Illuminating the Latent Space of an MNIST GAN

This tutorial is part of the series of pyribs tutorials! See here for the list of all tutorials and the order in which they should be read.

One of the most popular applications of Generative Adversarial Networks is generating fake images. In particular, websites like this person does not exist serve a GAN that generates fake images of people (this x does not exist provides a comprehensive list of such websites). Such websites are entertaining, especially when one is asked to figure out which face is real.

Usually, these websites extract fake images by sampling the GAN’s latent space. For those unfamiliar with GANs, this means that each image is associated with a real valued vector of \(n\) components. But since these vectors are typically generated randomly, the usefulness of these websites breaks down when we wish to search for a specific image.

For instance, suppose that instead of fake faces, we want to generate fake handwriting, specifically the digit eight (8). We could train a GAN on the MNIST dataset and produce a generator network that generates fake digits. Now, we can repeatedly sample the latent space until an eight appears. However, if we want to find an eight, we could optimize latent space directly with CMA-ES. To ensure that we generate eights, we could use the output classification prediction of a LeNet-5 classifier as the objective (see Bontrager 2018).1 But notice that the latent space likely contains many examples of the digit eight, and they might vary in the weight of the pen stroke or the lightness of the ink color. If we make these properties our measures, we could search latent space for many different examples of eight in a single run!

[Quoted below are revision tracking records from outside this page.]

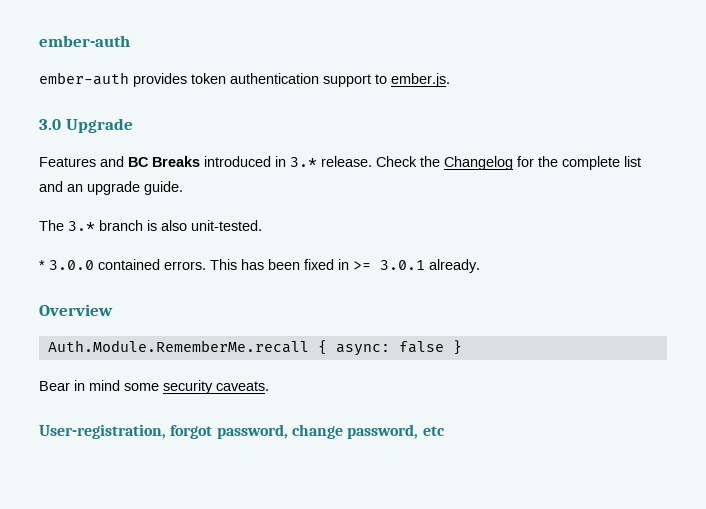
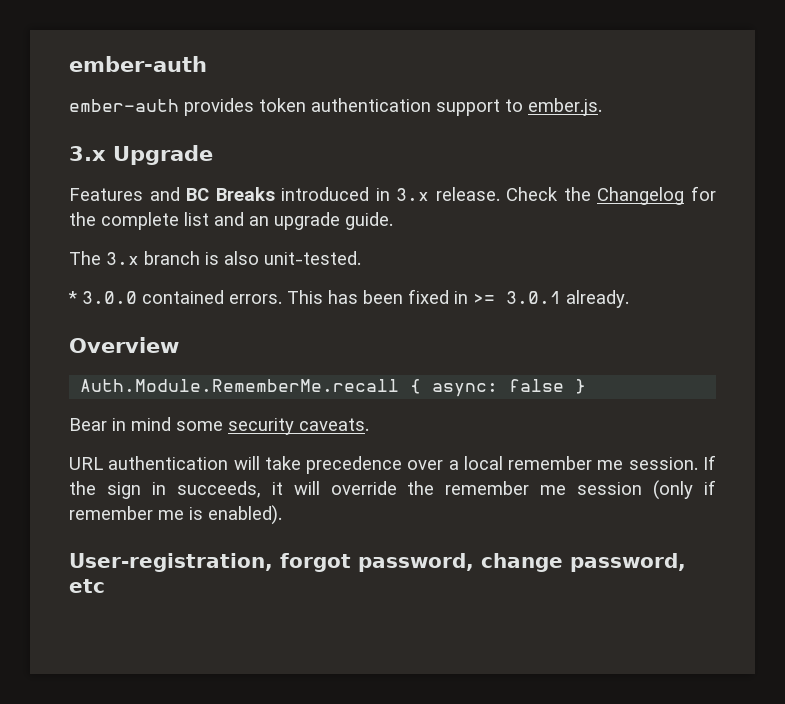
- 3.0 Upgrade
+ 3.x Upgrade
- Features and BC Breaks introduced in 3.* release.
+ Features and BC Breaks introduced in 3.x release.
- The 3.* branch is also unit-tested.
+ The 3.x branch is also unit-tested.
+ URL authentication will take precedence over a local remember me session. If the sign in succeeds, it will override the remember me session (only if remember me is enabled).

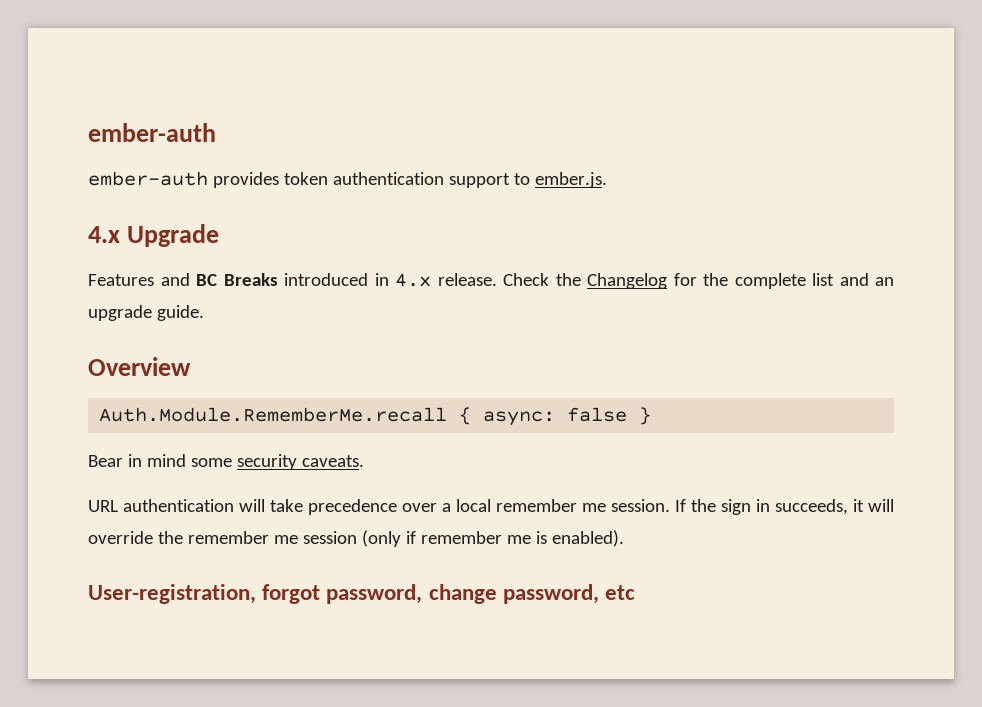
- 3.x Upgrade
+ 4.x Upgrade
- Features and BC Breaks introduced in 3.x release.
+ Features and BC Breaks introduced in 4.x release.
- The 3.x branch is also unit-tested.
- * 3.0.0 contained errors. This has been fixed in >= 3.0.1 already.

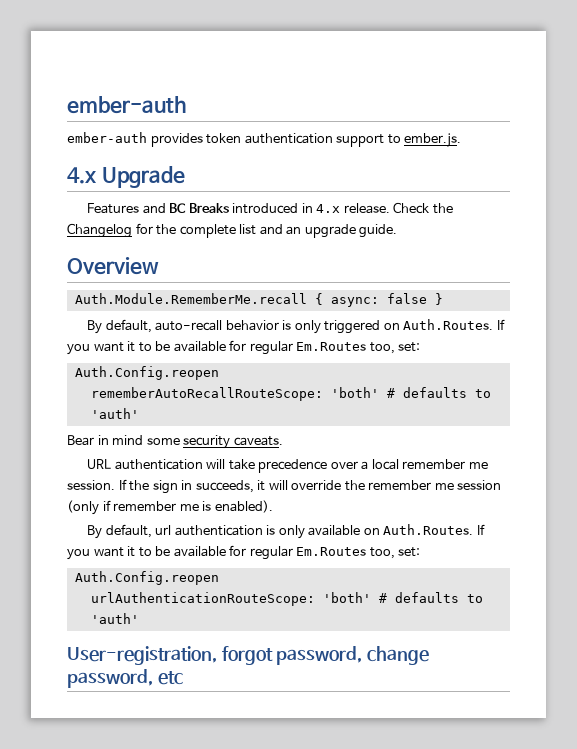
+ By default, auto-recall behavior is only triggered on Auth.Routes. If you want it to be available for regular Em.Routes too, set:
+ Auth.Config.reopen
+ rememberAutoRecallRouteScope: 'both' # defaults to 'auth'
+ By default, url authentication is only available on Auth.Routes. If you want it to be available for regular Em.Routes too, set:
+ Auth.Config.reopen
+ urlAuthenticationRouteScope: 'both' # defaults to 'auth'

Fontaine 2021 takes exactly this approach when generating new levels for the classic video game Super Mario Bros. They term this approach “Latent Space Illumination”, as they explore quality diversity (QD) algorithms (including CMA-ME) as a method to search the latent space of a video game level GAN and illuminate the space of possible level mechanics. In this tutorial, we illuminate the latent space of the aforementioned MNIST GAN by mimicking the approach taken in Fontaine 2021.

1Since the discriminator of the GAN is only trained to evaluate how realistic an image is, it cannot detect specific digits. Hence, we need the LeNet-5 to check that the digit is an 8.

Setup

First, we install pyribs, PyTorch, and several utilities.

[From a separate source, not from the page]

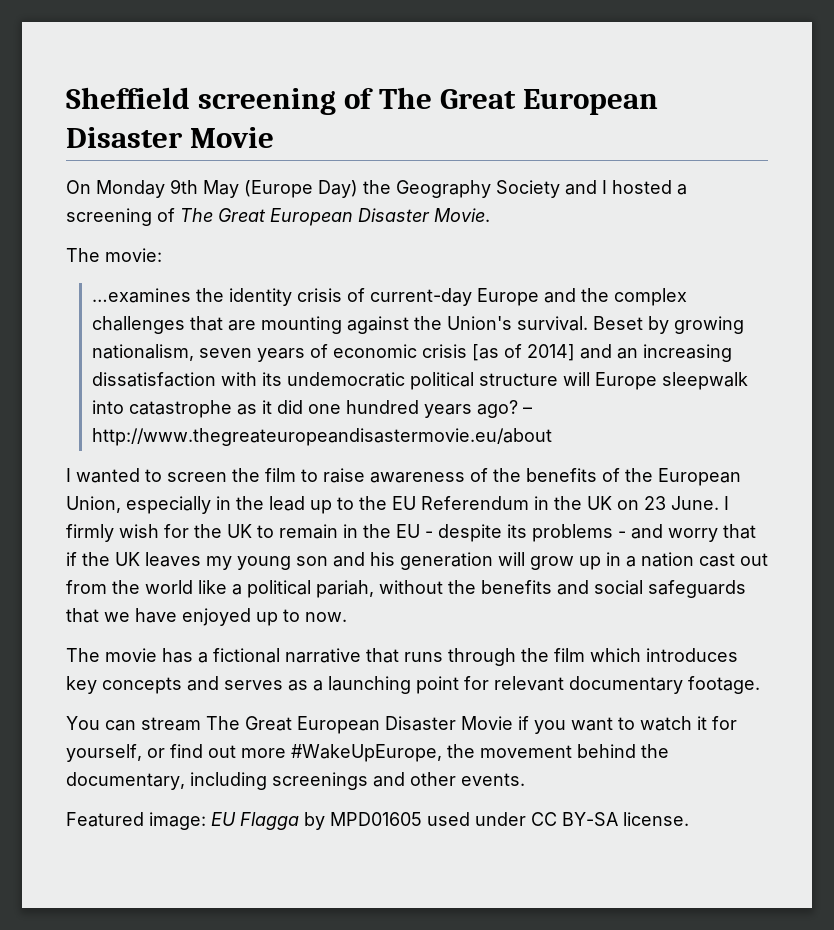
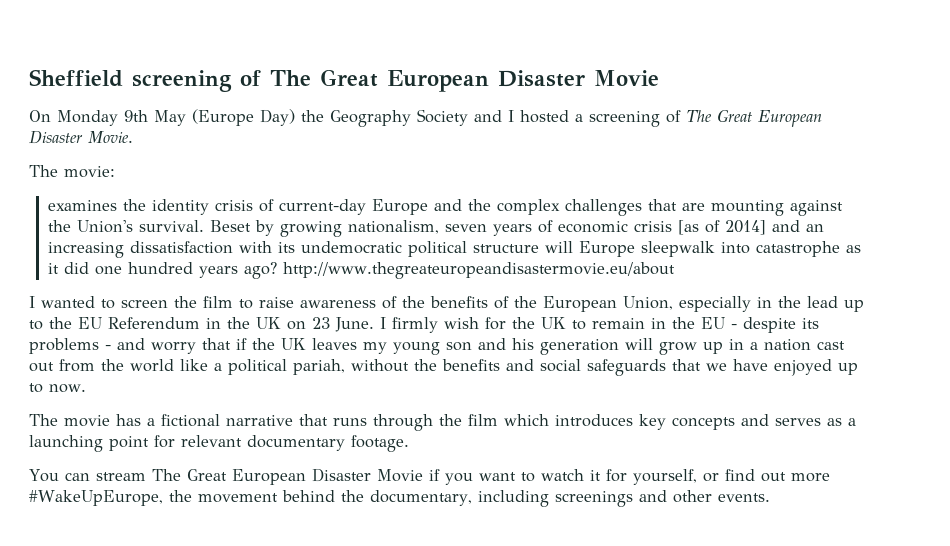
- …examines the identity crisis of current-day Europe and the complex challenges that are mounting against the Union's survival.
+ examines the identity crisis of current-day Europe and the complex challenges that are mounting against the Union's survival.
- Beset by growing nationalism, seven years of economic crisis [as of 2014] and an increasing dissatisfaction with its undemocratic political structure will Europe sleepwalk into catastrophe as it did one hundred years ago? – http://www.thegreateuropeandisastermovie.eu/about
+ Beset by growing nationalism, seven years of economic crisis [as of 2014] and an increasing dissatisfaction with its undemocratic political structure will Europe sleepwalk into catastrophe as it did one hundred years ago? http://www.thegreateuropeandisastermovie.eu/about
- Featured image: EU Flagga by MPD01605 used under CC BY-SA license.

%pip install ribs[visualize] torch torchvision numpy matplotlib tqdm
import sys

import matplotlib.pyplot as plt
import numpy as np
import torch
import torch.nn as nn
from tqdm import tqdm, trange

Below, we check what device is available for PyTorch. On Colab, activate the GPU by clicking “Runtime” in the toolbar at the top. Then, click “Change Runtime Type”, and select “GPU”.

device = torch.device("cuda" if torch.cuda.is_available() else "cpu")
print(device)

Loading the GAN and Classifier

For this tutorial, we pretrained a GAN that generates MNIST digits using the code from a beginner GAN tutorial. We also pretrained a LeNet-5 classifier for the MNIST dataset using the code here. Below, we define the network structures.

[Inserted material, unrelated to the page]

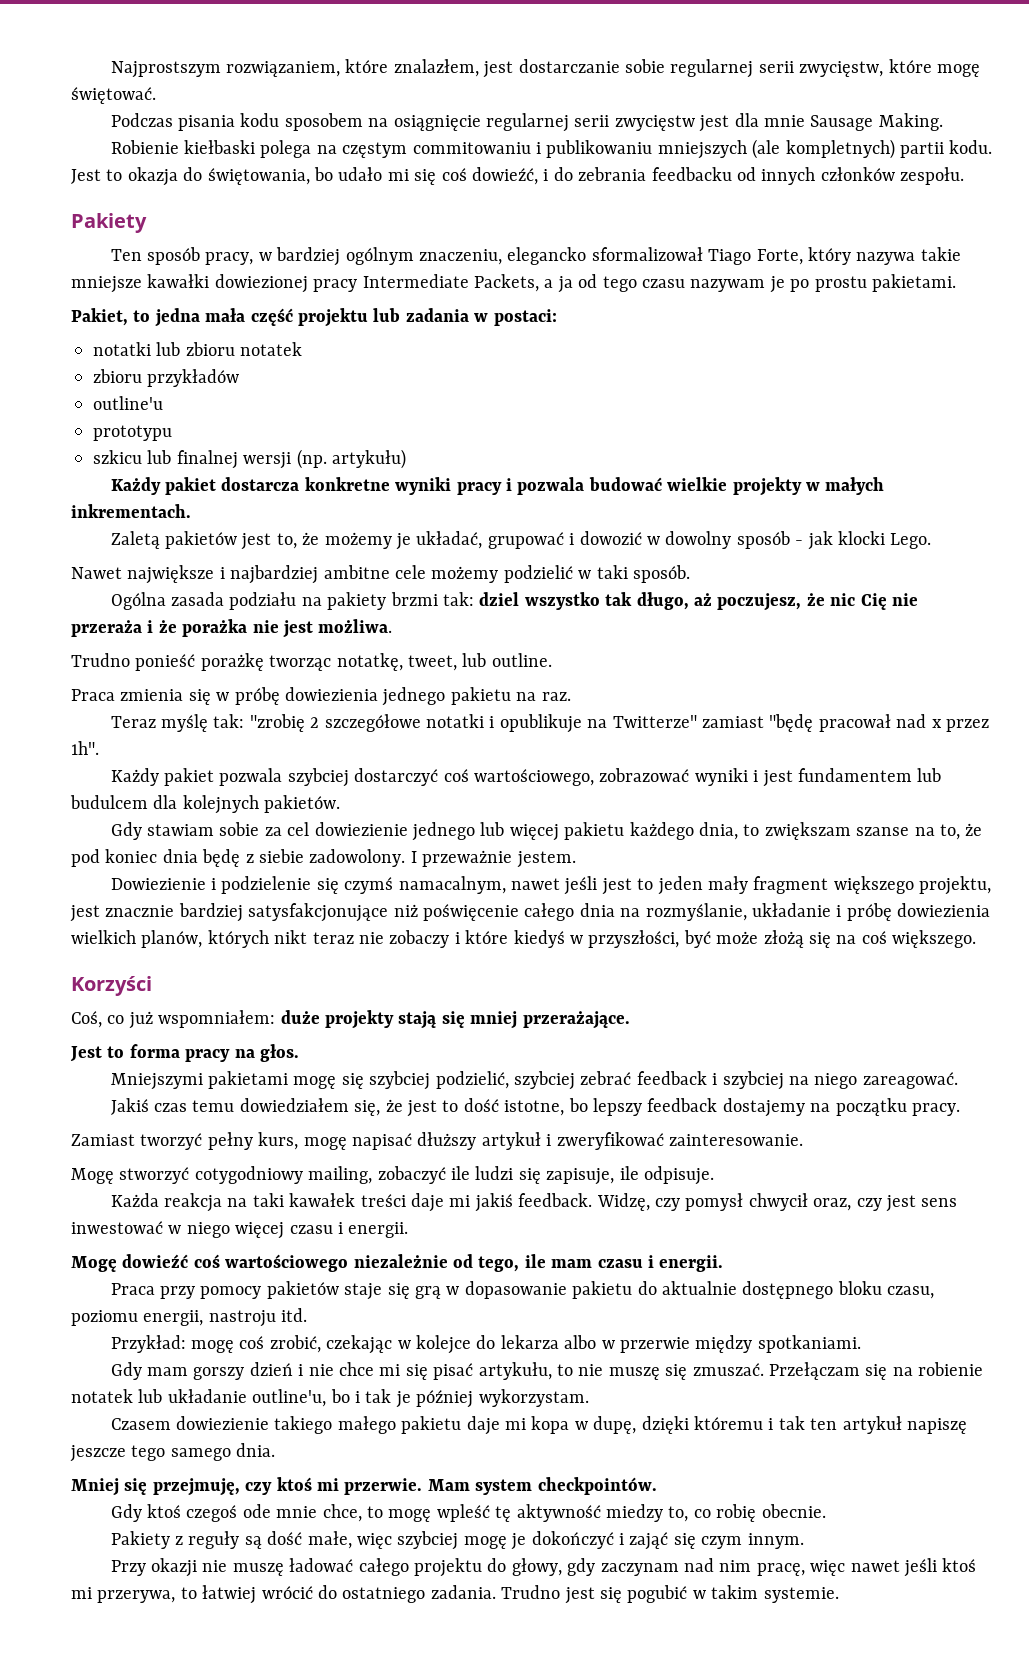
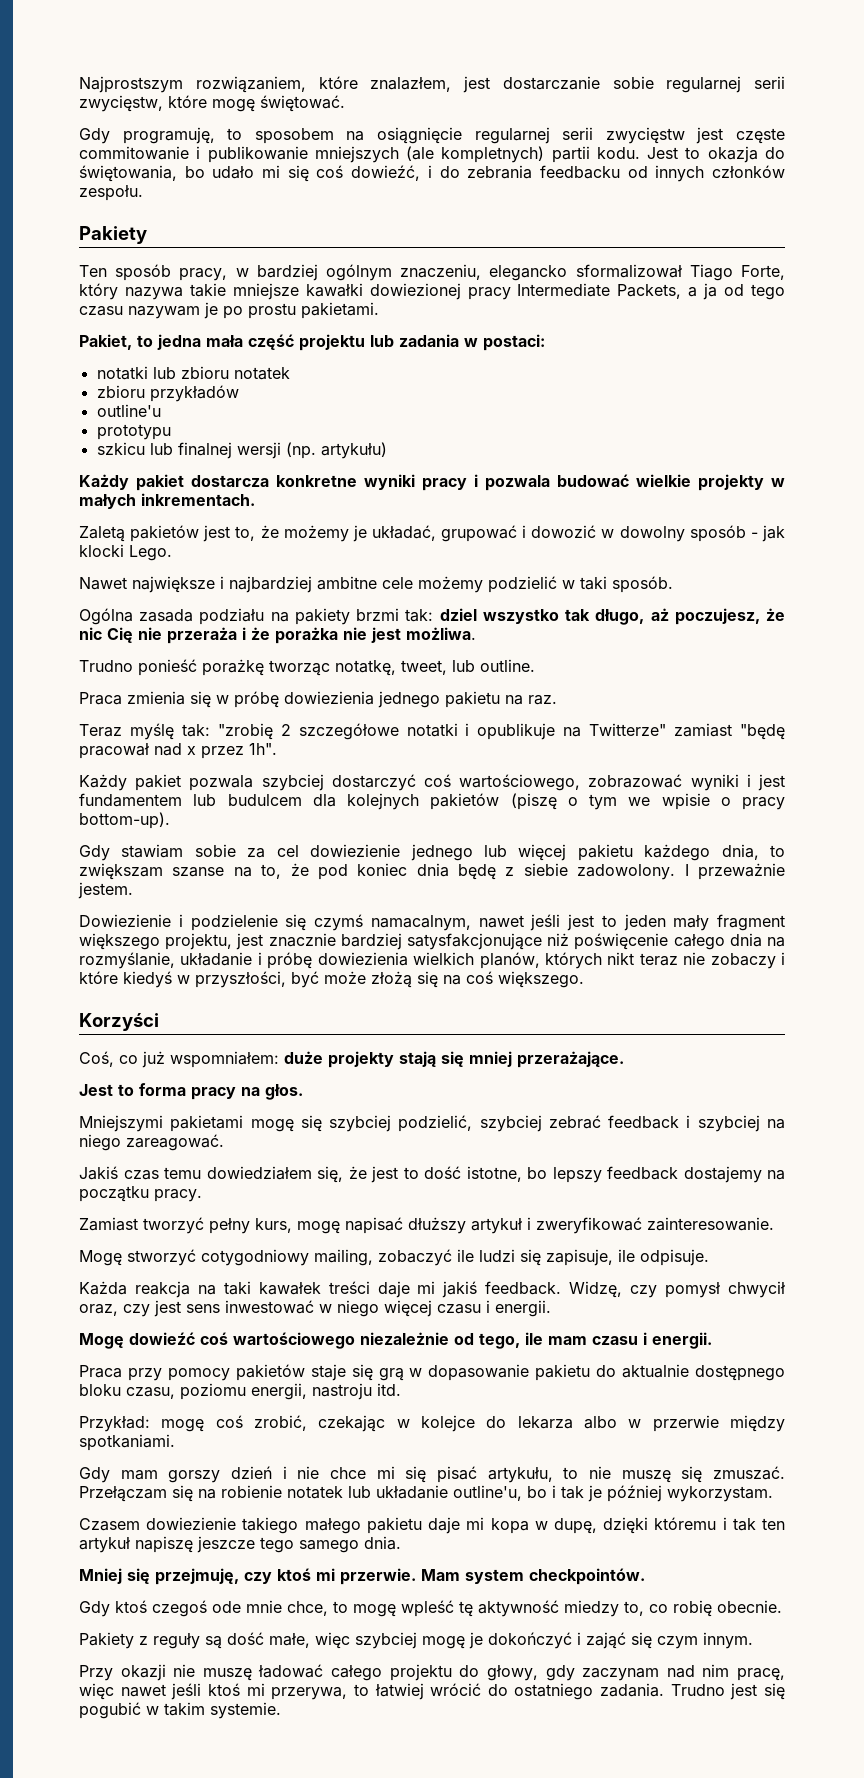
- Podczas pisania kodu sposobem na osiągnięcie regularnej serii zwycięstw jest dla mnie Sausage Making.
- Robienie kiełbaski polega na częstym commitowaniu i publikowaniu mniejszych (ale kompletnych) partii kodu.
+ Gdy programuję, to sposobem na osiągnięcie regularnej serii zwycięstw jest częste commitowanie i publikowanie mniejszych (ale kompletnych) partii kodu.
- Każdy pakiet pozwala szybciej dostarczyć coś wartościowego, zobrazować wyniki i jest fundamentem lub budulcem dla kolejnych pakietów.
+ Każdy pakiet pozwala szybciej dostarczyć coś wartościowego, zobrazować wyniki i jest fundamentem lub budulcem dla kolejnych pakietów (piszę o tym we wpisie o pracy bottom-up).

class Generator(nn.Module):
    """Generator network for the GAN."""

    def __init__(self, nz):
        super(Generator, self).__init__()

        # Size of the latent space (number of dimensions).
        self.nz = nz
        self.main = nn.Sequential(
            nn.Linear(self.nz, 256),
            nn.LeakyReLU(0.2),
            nn.Linear(256, 512),
            nn.LeakyReLU(0.2),
            nn.Linear(512, 1024),
            nn.LeakyReLU(0.2),
            nn.Linear(1024, 784),
            nn.Tanh(),
        )

    def forward(self, x):
        return self.main(x).view(-1, 1, 28, 28)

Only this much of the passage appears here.